Task description:
An exact copy of the data is needed, one that excludes all pictures.

Information:
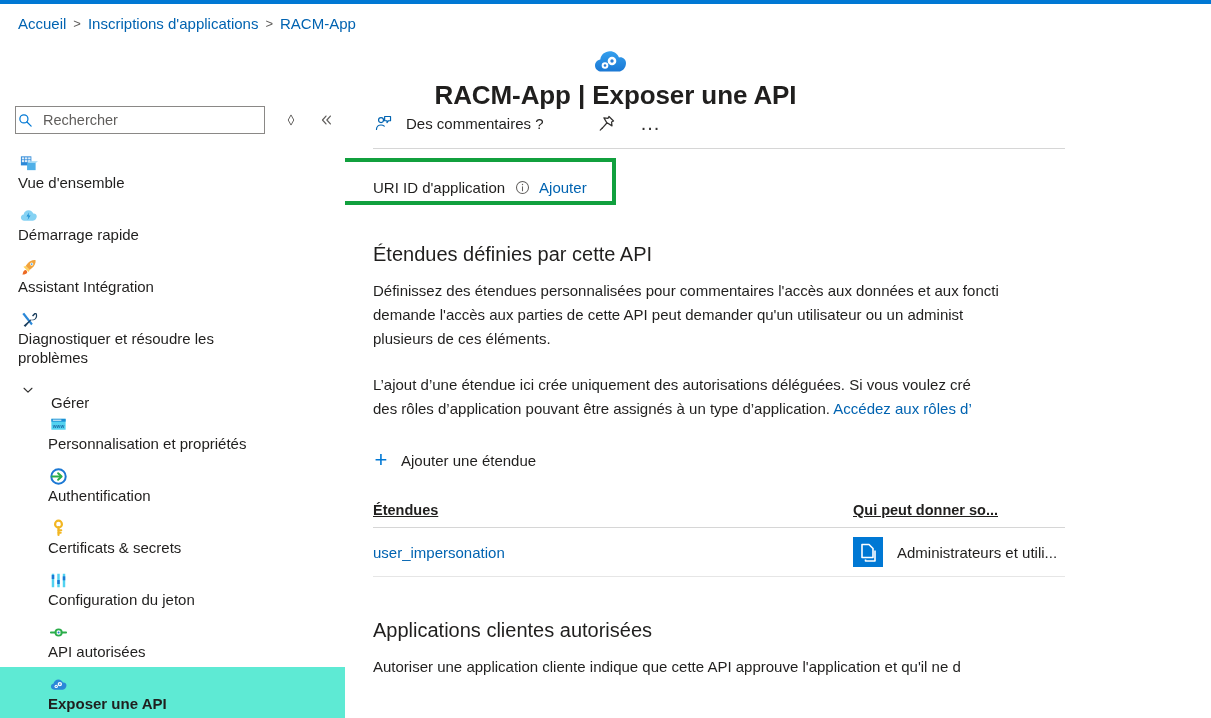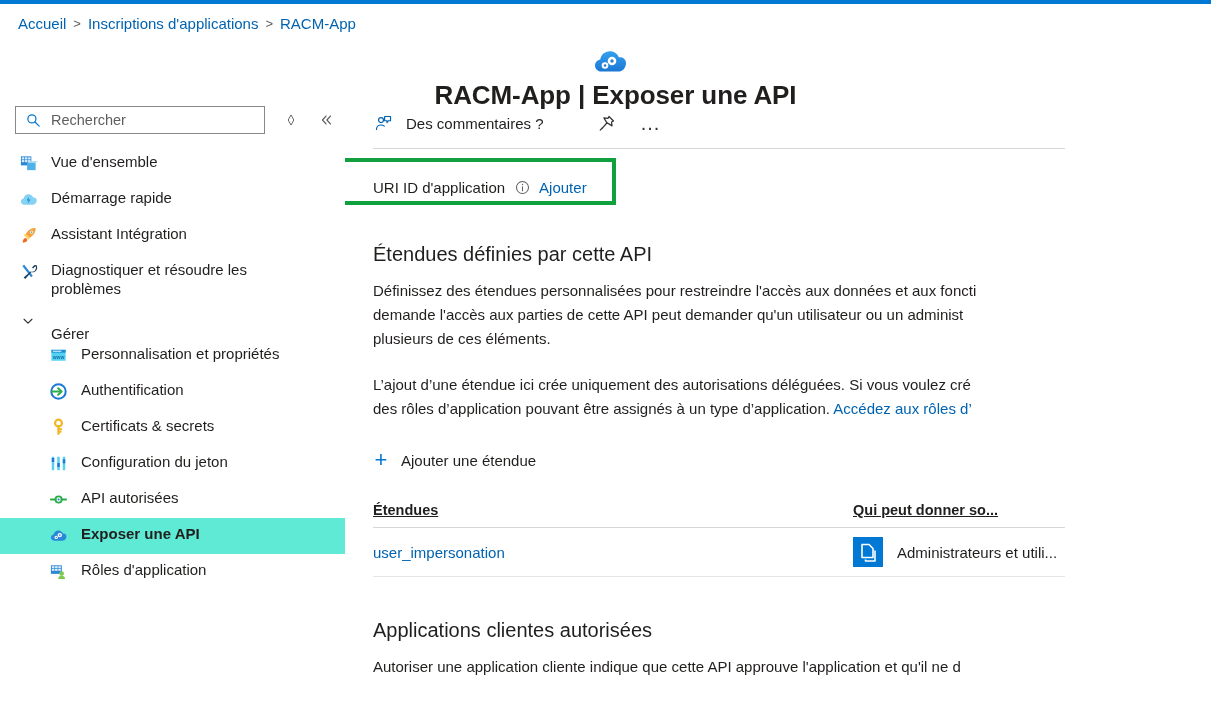--- a/index.html
+++ b/index.html
@@ -46,34 +46,35 @@
   
   .sidebar{
     width:345px;flex:0 0 345px;
     background:#ffffff;position:relative;
     padding-top:8px;
   }
   .search-row{display:flex;align-items:center;padding:0 0 0 15px;height:40px;}
   .search-box{
     width:250px;height:28px;box-sizing:border-box;
     border:1px solid #8a8886;background:#fff;
-    display:flex;align-items:center;padding:0 10px;
+    display:flex;align-items:center;padding:0 2px;
   }
   .search-box .mag{flex:0 0 16px;margin-right:7px;display:flex;align-items:center;}
   .search-input{
     border:none;outline:none;flex:1;min-width:0;
     font-family:inherit;font-size:14.5px;color:#201f1e;background:transparent;
   }
   .search-input::placeholder{color:#605e5c;opacity:1;}
   .side-tool{margin-left:17px;cursor:pointer;display:flex;align-items:center;justify-content:center;width:18px;height:18px;}
   .nav{padding-top:6px;}
   .nav-item{
     display:flex;align-items:flex-start;
     min-height:36px;padding:6px 12px 6px 18px;box-sizing:border-box;
     cursor:pointer;
+    flex-direction:column;
   }
   .nav-item.selected{background:#5eead4;}
   .nav-item.sub{padding-left:48px;}
   .nav-ico{
     flex:0 0 20px;width:20px;height:20px;margin-right:13px;margin-top:1px;
     display:flex;align-items:center;justify-content:center;
   }
   .nav-label{
     font-size:15px;color:#201f1e;line-height:19px;
     max-width:230px;
@@ -416,21 +417,21 @@
         </svg>
       </span>
       <span class="link" style="font-size:15px;">Ajouter</span>
     </div>
 
     <div class="annotation"></div>
 
     <div class="section-title">Étendues définies par cette API</div>
 
     <div class="para">
-      <span class="wrapline">Définissez des étendues personnalisées pour restreindre l'accès aux données et aux foncti</span>
+      <span class="wrapline">Définissez des étendues personnalisées pour commentaires l'accès aux données et aux foncti</span>
       <span class="wrapline">demande l'accès aux parties de cette API peut demander qu'un utilisateur ou un administ</span>
       <span class="wrapline">plusieurs de ces éléments.</span>
     </div>
 
     <div class="para" style="margin-top:22px;">
       <span class="wrapline">L’ajout d’une étendue ici crée uniquement des autorisations déléguées. Si vous voulez cré</span>
       <span class="wrapline"><span>des rôles d’application pouvant être assignés à un type d’application. </span><span class="link">Accédez aux rôles d’</span></span>
     </div>
 
     <div class="add-scope">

Written answer:
--- a/index.html
+++ b/index.html
@@ -46,34 +46,35 @@
   
   .sidebar{
     width:345px;flex:0 0 345px;
     background:#ffffff;position:relative;
     padding-top:8px;
   }
   .search-row{display:flex;align-items:center;padding:0 0 0 15px;height:40px;}
   .search-box{
     width:250px;height:28px;box-sizing:border-box;
     border:1px solid #8a8886;background:#fff;
-    display:flex;align-items:center;padding:0 10px;
+    display:flex;align-items:center;padding:0 2px;
   }
   .search-box .mag{flex:0 0 16px;margin-right:7px;display:flex;align-items:center;}
   .search-input{
     border:none;outline:none;flex:1;min-width:0;
     font-family:inherit;font-size:14.5px;color:#201f1e;background:transparent;
   }
   .search-input::placeholder{color:#605e5c;opacity:1;}
   .side-tool{margin-left:17px;cursor:pointer;display:flex;align-items:center;justify-content:center;width:18px;height:18px;}
   .nav{padding-top:6px;}
   .nav-item{
     display:flex;align-items:flex-start;
     min-height:36px;padding:6px 12px 6px 18px;box-sizing:border-box;
     cursor:pointer;
+    flex-direction:column;
   }
   .nav-item.selected{background:#5eead4;}
   .nav-item.sub{padding-left:48px;}
   .nav-ico{
     flex:0 0 20px;width:20px;height:20px;margin-right:13px;margin-top:1px;
     display:flex;align-items:center;justify-content:center;
   }
   .nav-label{
     font-size:15px;color:#201f1e;line-height:19px;
     max-width:230px;
@@ -416,21 +417,21 @@
         </svg>
       </span>
       <span class="link" style="font-size:15px;">Ajouter</span>
     </div>
 
     <div class="annotation"></div>
 
     <div class="section-title">Étendues définies par cette API</div>
 
     <div class="para">
-      <span class="wrapline">Définissez des étendues personnalisées pour restreindre l'accès aux données et aux foncti</span>
+      <span class="wrapline">Définissez des étendues personnalisées pour commentaires l'accès aux données et aux foncti</span>
       <span class="wrapline">demande l'accès aux parties de cette API peut demander qu'un utilisateur ou un administ</span>
       <span class="wrapline">plusieurs de ces éléments.</span>
     </div>
 
     <div class="para" style="margin-top:22px;">
       <span class="wrapline">L’ajout d’une étendue ici crée uniquement des autorisations déléguées. Si vous voulez cré</span>
       <span class="wrapline"><span>des rôles d’application pouvant être assignés à un type d’application. </span><span class="link">Accédez aux rôles d’</span></span>
     </div>
 
     <div class="add-scope">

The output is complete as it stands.